▶ Problem:
If a line in the entries below includes "bash", show that line.

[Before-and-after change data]
■ ■ ■ ■ ■

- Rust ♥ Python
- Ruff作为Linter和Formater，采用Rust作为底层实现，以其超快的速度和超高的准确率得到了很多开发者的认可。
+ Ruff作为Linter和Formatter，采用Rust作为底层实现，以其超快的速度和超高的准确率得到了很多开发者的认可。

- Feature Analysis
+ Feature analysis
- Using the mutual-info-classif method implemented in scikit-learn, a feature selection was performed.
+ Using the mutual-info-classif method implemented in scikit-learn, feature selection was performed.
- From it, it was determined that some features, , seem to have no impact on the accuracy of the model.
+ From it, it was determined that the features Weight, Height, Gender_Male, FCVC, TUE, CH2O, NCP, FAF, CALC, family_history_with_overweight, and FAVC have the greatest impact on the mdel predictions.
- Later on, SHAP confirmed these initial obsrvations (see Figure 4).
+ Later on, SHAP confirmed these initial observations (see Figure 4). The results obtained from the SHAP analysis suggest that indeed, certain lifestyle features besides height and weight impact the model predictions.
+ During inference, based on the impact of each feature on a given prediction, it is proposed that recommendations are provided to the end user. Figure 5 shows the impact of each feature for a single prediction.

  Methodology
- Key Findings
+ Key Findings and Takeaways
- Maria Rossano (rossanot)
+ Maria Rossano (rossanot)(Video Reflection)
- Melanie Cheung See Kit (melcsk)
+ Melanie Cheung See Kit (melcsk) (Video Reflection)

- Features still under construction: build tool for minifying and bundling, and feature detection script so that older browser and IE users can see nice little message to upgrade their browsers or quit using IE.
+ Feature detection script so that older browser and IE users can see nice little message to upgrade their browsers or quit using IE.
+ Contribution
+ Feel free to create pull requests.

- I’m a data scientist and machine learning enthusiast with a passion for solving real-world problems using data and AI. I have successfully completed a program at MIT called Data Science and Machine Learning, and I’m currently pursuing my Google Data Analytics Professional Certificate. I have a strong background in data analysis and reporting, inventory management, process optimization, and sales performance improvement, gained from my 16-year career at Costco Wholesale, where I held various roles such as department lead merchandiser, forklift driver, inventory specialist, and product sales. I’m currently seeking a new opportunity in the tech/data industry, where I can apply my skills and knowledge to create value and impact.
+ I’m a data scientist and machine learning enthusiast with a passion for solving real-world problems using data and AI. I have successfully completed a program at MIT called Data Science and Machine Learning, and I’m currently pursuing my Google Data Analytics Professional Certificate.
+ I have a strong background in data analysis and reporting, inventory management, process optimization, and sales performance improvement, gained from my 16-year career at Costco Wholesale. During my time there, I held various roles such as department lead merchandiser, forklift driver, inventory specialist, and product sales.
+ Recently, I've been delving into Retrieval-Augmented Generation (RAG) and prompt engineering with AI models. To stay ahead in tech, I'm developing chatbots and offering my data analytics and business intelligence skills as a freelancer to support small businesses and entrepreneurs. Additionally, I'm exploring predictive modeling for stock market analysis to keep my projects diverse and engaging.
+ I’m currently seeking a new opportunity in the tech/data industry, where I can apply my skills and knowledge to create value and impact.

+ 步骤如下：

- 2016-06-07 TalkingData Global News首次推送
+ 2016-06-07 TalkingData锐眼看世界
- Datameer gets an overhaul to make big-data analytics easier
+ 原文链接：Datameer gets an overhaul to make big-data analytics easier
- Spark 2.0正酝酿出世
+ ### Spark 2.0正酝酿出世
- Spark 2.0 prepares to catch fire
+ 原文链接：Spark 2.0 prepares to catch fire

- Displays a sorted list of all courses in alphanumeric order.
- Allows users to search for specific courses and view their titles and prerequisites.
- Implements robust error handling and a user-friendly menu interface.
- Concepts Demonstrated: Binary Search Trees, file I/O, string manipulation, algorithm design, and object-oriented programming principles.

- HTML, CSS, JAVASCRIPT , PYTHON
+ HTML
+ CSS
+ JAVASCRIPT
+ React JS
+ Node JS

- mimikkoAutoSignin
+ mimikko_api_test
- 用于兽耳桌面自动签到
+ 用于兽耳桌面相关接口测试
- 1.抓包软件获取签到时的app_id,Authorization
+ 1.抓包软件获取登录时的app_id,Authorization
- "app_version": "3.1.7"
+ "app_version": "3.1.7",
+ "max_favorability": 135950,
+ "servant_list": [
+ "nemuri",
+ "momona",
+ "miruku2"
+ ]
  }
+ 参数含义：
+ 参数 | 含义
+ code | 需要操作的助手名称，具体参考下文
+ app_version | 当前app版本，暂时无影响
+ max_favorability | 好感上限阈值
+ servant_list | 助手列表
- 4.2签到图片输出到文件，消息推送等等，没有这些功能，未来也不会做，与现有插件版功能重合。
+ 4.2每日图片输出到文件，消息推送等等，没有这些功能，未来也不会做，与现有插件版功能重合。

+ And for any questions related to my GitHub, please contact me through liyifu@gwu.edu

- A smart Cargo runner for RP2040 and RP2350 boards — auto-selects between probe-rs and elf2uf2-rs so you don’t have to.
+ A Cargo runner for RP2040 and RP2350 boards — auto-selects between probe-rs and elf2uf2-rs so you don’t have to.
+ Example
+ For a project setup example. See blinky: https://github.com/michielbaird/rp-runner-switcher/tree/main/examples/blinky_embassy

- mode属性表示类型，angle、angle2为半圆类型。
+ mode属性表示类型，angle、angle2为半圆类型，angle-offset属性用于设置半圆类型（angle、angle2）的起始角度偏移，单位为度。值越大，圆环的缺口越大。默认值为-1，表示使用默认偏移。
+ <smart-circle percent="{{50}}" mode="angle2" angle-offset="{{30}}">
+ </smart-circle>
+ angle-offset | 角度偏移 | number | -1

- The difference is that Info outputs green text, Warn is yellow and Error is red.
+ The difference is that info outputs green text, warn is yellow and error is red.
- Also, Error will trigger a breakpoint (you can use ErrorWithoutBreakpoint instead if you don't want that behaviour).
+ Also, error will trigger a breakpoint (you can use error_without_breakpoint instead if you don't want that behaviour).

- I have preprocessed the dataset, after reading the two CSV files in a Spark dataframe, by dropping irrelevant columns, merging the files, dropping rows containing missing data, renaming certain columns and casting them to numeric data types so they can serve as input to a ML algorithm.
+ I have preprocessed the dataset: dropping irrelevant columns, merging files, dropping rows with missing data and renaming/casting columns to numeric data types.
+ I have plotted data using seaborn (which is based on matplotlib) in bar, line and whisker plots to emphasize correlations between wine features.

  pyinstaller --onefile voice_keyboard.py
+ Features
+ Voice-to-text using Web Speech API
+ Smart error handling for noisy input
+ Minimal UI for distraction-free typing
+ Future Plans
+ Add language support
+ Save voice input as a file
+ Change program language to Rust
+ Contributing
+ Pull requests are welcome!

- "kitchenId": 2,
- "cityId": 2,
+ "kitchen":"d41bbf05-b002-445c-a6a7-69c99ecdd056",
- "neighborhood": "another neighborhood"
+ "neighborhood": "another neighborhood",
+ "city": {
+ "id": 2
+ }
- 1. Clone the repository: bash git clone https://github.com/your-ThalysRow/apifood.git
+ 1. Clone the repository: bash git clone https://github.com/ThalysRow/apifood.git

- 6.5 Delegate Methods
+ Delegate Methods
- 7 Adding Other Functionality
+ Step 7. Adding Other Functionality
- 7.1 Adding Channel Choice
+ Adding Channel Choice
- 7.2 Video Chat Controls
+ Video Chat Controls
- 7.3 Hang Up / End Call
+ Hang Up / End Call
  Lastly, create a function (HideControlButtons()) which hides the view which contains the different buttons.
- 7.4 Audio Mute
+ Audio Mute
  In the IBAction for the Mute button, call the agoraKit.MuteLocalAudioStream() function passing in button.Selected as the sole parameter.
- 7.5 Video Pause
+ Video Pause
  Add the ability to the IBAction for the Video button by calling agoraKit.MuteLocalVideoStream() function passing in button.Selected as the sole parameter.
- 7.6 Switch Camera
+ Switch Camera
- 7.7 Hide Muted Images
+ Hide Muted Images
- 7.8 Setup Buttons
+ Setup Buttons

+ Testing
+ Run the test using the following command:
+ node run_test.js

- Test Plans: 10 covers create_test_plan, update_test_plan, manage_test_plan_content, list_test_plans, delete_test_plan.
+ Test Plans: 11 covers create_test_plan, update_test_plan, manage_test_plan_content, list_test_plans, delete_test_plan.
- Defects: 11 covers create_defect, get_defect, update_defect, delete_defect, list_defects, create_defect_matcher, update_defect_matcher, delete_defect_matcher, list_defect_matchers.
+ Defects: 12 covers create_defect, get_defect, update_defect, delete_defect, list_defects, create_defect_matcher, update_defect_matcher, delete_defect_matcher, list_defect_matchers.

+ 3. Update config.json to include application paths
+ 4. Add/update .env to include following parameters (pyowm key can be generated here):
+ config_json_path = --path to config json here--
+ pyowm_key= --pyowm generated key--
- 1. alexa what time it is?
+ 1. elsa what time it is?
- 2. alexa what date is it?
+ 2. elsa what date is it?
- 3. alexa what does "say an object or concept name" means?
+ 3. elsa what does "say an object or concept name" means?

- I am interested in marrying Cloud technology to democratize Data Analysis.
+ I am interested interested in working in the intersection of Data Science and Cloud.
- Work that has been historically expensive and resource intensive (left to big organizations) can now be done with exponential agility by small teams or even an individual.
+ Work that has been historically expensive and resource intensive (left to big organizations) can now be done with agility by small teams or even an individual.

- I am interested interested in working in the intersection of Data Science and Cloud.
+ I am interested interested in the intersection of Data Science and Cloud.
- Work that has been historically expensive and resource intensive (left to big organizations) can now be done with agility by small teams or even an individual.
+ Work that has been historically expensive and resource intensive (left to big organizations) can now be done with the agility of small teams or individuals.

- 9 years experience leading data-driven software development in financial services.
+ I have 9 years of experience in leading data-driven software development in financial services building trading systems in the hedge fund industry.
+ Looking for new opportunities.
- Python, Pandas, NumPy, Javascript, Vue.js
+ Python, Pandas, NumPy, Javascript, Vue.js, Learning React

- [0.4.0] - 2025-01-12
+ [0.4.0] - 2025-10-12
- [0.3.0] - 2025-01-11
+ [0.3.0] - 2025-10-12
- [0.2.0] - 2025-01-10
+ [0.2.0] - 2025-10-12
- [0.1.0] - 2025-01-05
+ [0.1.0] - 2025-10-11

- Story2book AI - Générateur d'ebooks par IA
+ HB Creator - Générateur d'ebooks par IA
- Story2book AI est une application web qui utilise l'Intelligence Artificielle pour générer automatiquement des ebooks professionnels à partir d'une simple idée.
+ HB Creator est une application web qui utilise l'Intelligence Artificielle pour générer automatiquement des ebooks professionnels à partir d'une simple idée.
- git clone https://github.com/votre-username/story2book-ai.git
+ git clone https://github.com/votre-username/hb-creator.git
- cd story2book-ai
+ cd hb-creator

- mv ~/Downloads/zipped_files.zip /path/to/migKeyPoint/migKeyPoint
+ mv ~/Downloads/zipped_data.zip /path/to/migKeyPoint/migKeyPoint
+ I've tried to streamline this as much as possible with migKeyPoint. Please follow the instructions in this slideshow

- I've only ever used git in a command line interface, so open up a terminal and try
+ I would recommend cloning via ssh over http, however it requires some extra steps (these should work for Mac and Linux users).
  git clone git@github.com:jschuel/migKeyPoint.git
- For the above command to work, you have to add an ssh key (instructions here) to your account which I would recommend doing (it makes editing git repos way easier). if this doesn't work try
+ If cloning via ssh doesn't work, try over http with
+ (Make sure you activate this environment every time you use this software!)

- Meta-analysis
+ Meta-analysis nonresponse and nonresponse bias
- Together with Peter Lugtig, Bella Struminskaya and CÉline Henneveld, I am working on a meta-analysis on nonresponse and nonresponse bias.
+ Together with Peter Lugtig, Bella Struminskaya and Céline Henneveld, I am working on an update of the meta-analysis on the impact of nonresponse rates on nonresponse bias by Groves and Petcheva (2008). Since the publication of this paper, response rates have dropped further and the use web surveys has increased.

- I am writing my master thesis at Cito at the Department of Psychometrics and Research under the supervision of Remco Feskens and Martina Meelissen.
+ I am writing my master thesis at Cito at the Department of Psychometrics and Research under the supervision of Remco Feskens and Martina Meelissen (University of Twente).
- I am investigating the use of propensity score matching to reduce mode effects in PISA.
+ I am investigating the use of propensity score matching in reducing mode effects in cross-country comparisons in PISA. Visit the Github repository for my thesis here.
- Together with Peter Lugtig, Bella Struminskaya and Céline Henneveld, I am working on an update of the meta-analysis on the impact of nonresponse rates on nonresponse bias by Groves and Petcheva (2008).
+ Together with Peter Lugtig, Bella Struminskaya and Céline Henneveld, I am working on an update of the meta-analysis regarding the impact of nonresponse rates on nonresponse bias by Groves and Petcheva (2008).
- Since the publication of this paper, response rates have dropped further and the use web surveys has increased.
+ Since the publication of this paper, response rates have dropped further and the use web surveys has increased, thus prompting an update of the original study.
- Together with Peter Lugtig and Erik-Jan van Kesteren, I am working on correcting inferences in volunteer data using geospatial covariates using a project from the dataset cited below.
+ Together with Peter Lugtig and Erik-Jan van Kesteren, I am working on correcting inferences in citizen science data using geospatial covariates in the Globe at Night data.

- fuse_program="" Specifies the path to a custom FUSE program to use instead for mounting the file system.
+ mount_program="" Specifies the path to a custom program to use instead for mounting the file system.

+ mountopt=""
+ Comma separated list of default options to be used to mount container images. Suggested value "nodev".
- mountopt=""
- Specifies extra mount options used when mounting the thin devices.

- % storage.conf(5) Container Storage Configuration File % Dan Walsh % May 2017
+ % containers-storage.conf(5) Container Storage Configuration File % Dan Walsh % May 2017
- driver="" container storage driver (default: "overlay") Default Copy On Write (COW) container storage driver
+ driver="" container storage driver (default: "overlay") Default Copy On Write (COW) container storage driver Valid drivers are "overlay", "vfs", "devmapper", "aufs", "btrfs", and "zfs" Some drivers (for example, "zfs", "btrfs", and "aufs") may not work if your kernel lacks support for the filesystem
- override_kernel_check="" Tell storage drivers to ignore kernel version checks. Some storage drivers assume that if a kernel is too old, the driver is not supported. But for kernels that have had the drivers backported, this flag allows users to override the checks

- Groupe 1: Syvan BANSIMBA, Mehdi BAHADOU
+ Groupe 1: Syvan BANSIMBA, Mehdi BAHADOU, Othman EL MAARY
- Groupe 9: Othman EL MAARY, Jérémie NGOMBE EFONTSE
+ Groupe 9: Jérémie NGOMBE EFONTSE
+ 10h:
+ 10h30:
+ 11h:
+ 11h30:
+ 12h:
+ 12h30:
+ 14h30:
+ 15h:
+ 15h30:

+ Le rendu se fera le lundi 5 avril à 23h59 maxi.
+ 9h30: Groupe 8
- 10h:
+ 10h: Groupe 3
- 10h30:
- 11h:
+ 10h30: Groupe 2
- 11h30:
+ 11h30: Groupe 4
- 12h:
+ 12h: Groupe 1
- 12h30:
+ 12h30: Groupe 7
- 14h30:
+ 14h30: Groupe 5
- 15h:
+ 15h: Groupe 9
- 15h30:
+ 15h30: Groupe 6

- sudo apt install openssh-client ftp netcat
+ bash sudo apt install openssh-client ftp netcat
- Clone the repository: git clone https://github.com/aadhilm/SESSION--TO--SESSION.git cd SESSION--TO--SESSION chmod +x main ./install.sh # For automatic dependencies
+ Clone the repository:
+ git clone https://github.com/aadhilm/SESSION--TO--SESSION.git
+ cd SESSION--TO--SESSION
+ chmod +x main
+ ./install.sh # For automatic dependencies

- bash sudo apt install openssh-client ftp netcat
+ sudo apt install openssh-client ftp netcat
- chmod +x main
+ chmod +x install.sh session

■ ■ ■ ■ ■

▶ Problem solution:
- 1. Clone the repository: bash git clone https://github.com/your-ThalysRow/apifood.git
+ 1. Clone the repository: bash git clone https://github.com/ThalysRow/apifood.git
+ bash sudo apt install openssh-client ftp netcat
- bash sudo apt install openssh-client ftp netcat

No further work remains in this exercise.